Segundo o TCM, há indícios de que professores foram demitidos em dezembro e recontratados apenas em março, estratégia usada por algumas gestões para driblar o pagamento de férias e direitos trabalhistas. O tribunal classificou a prática como administrativamente abusiva e contrária à legislação.
A ação é baseada na Resolução nº 17.346/2025 e em um ato de alerta da presidência do TCM, que endureceu as regras justamente para impedir esse tipo de manobra. A determinação é clara: contratos devem ser mantidos e salários pagos, garantindo a continuidade do vínculo e a proteção dos profissionais da educação.
Prefeitura terá que explicar
A Prefeitura de Parauapebas foi oficialmente notificada e terá que informar:
- se houve interrupção de contratos no recesso,
- se os salários foram suspensos,
- quantos profissionais foram afetados,
- e quais medidas foram adotadas para garantir a continuidade do serviço público.
O TCM alerta que a ausência de resposta ou a confirmação da irregularidade pode gerar sanções, incluindo multas, recomendações de correção imediata e até responsabilização do gestor.
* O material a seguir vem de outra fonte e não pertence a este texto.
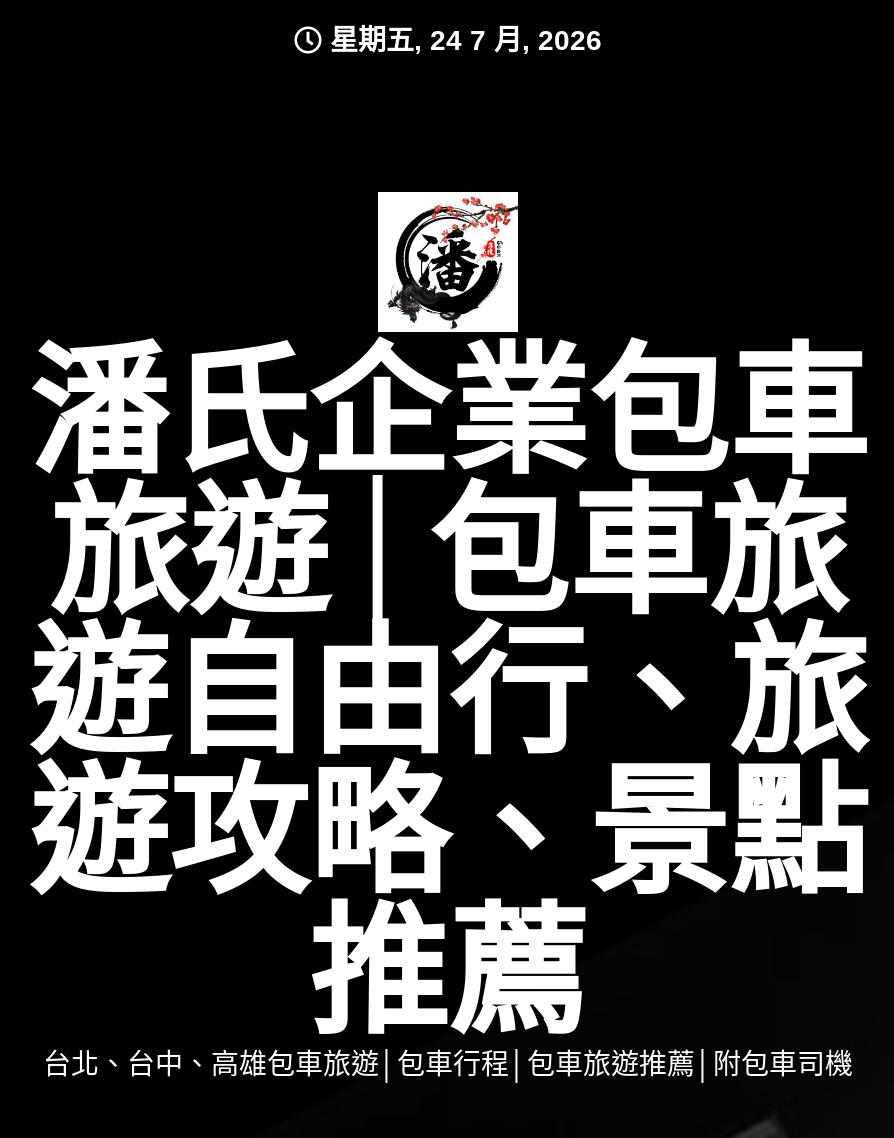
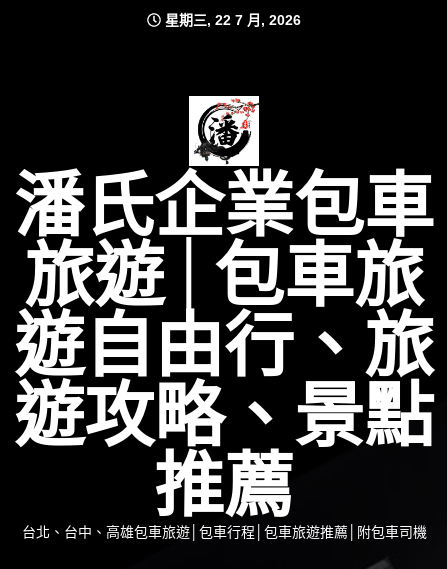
- 星期五, 24 7 月, 2026
+ 星期三, 22 7 月, 2026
Educação tratada como gasto, não como prioridade
Enquanto discursos oficiais falam em “valorização da educação”, na prática o que se vê é professor sendo descartado no fim do ano para aliviar a folha. Em uma cidade que arrecada bilhões em royalties e impostos, cortar salário de professor temporário soa menos como ajuste e mais como escolha política.
Agora a bola está com a Prefeitura. Ou explica, ou assume. E a população — especialmente os profissionais da educação — vai cobrar.